Look around you may find a better deal on a near new one privately. I bought a 12mth old 220ltr Fisher/Paykel for $280. Great little freezer, but I have out grown it a little. I can only fit 3 kegs in it, just that bee's dick to small to squeeze in a fourth. The freezer hump his hand for my CCing containers. The 150ltr you talk about may seem a great deal but if you are like others or myself you will soon out grow it.

BYB


----------



## chris.taylor.98 (8/1/08)

clintmo said:


> Hey guys
> 
> K mart have a sale on at the moment with a chest freezer 150L for $299, just walked in and discovered it. It was in the catalogue out the front too but i cant find this catalogue on the internet.
> 
> ...



I bought a 200L homemaker freezer from KMart late last year ... as Santa ( or is that Satan) did not supply the kegs I was asking for, I can't tell you how many would fit in.
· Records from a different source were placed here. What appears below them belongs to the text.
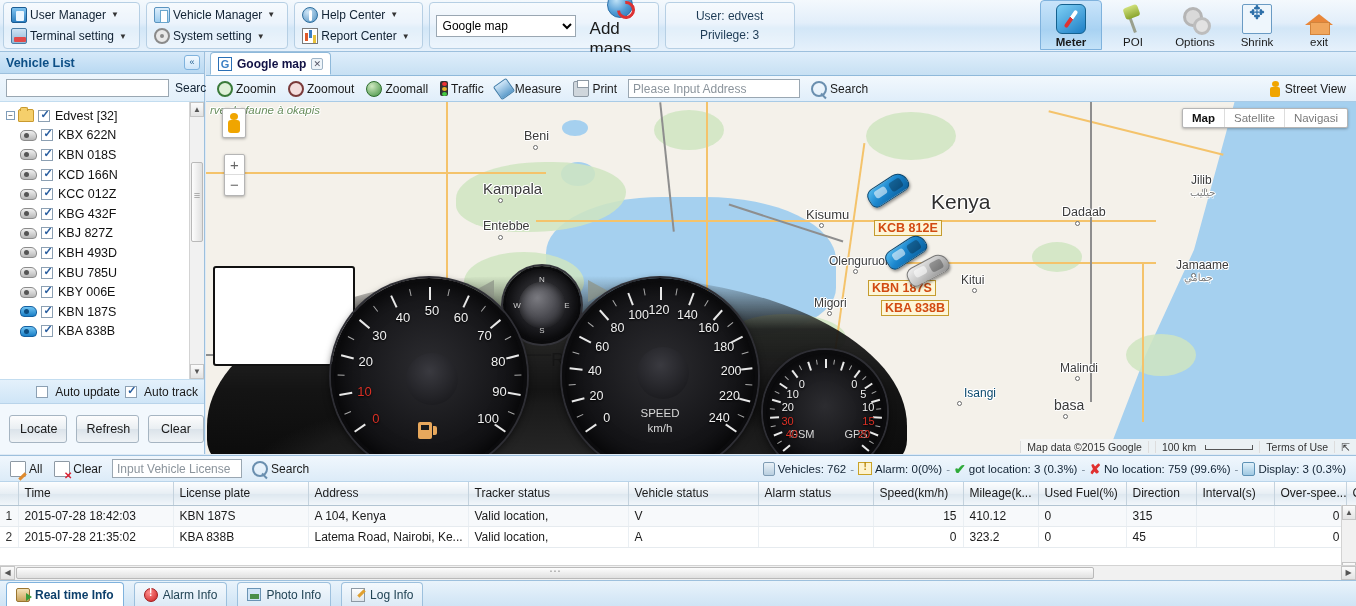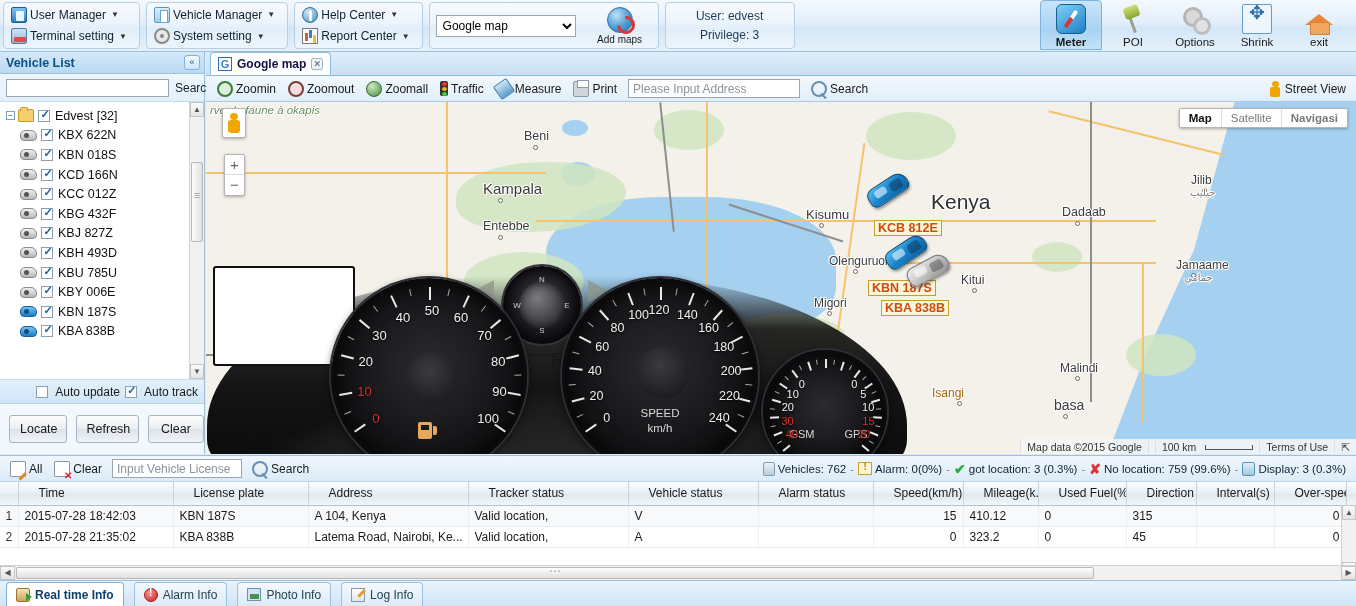"Add maps" .addmaps-lbl { font-size: 10px -> 17px }
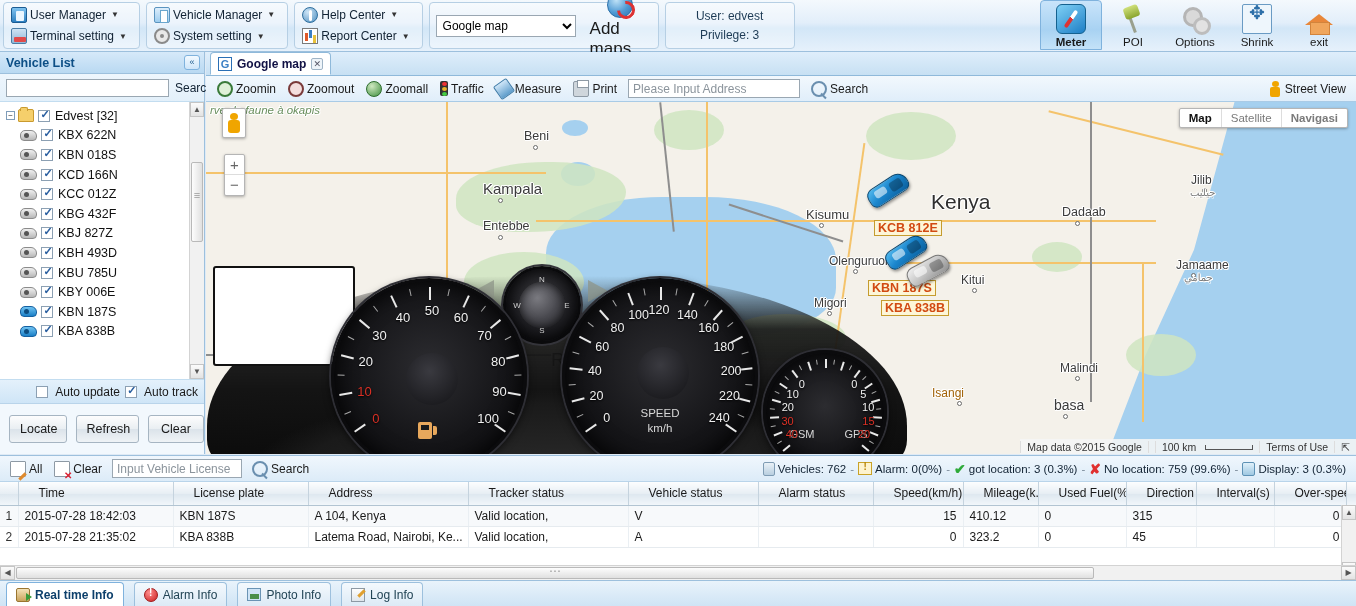"Navigasi" .maptype div:last-child { font-weight: bold -> none }
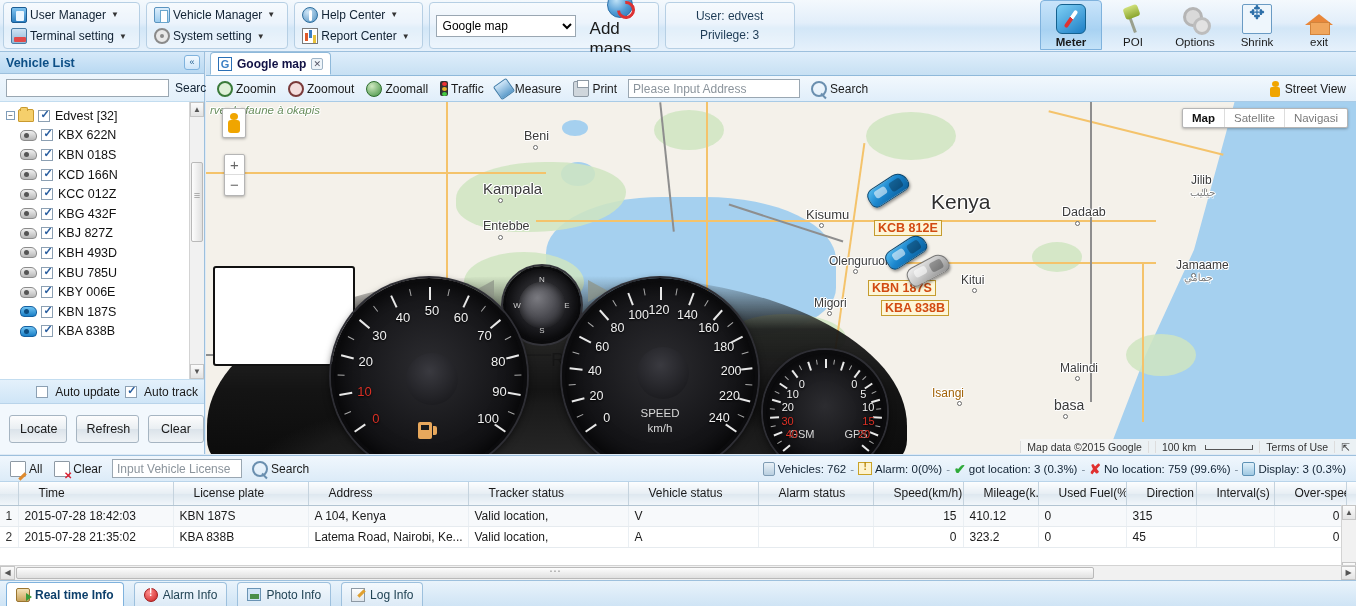"Isangi" div.maplabel { color: #a16207 -> #0c4a6e; left: 726px -> 758px }
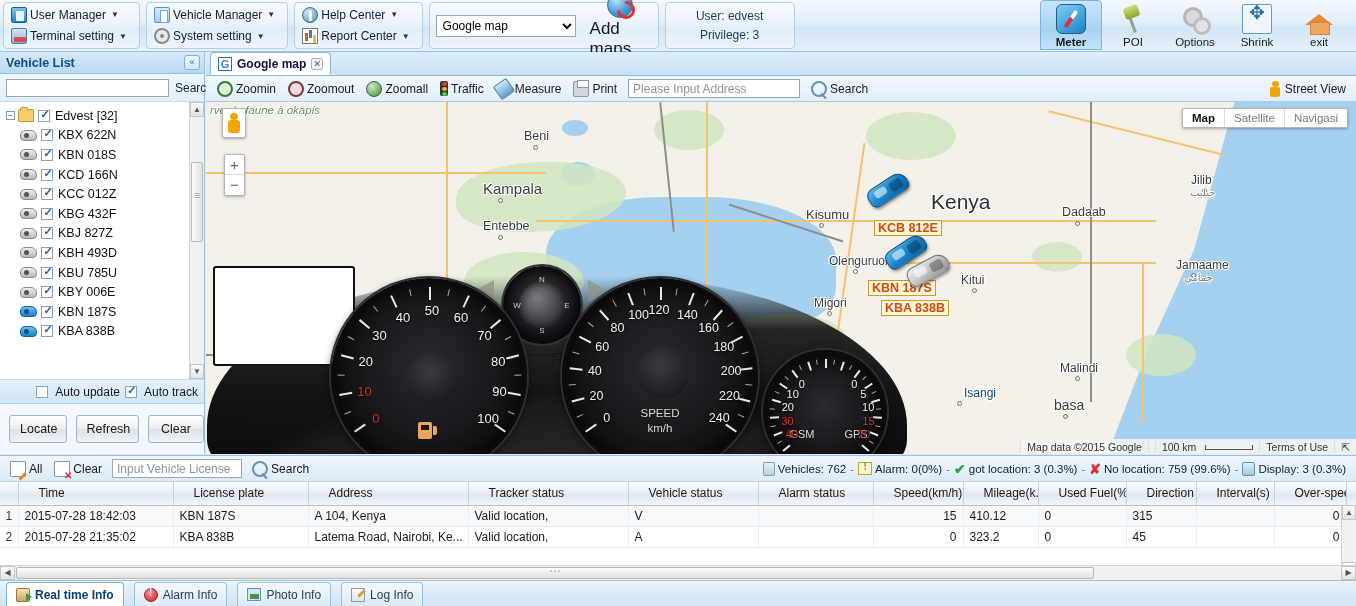"Time" table.dg th { padding: 0 20px -> 0 6px }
I would guess at least 3 maybe 4 with a collar on.

Strange as it was the same price they are advertising the 150L for.

This one has the condenser coil inbuilt to the unit.

Seems to work well, and uses much less electricity than the fridge does.


----------



## Goofinder (15/10/08)

155L chest freezers are back on sale at Kmart for $299 in the latest catalogue... on until the 22nd of October.


----------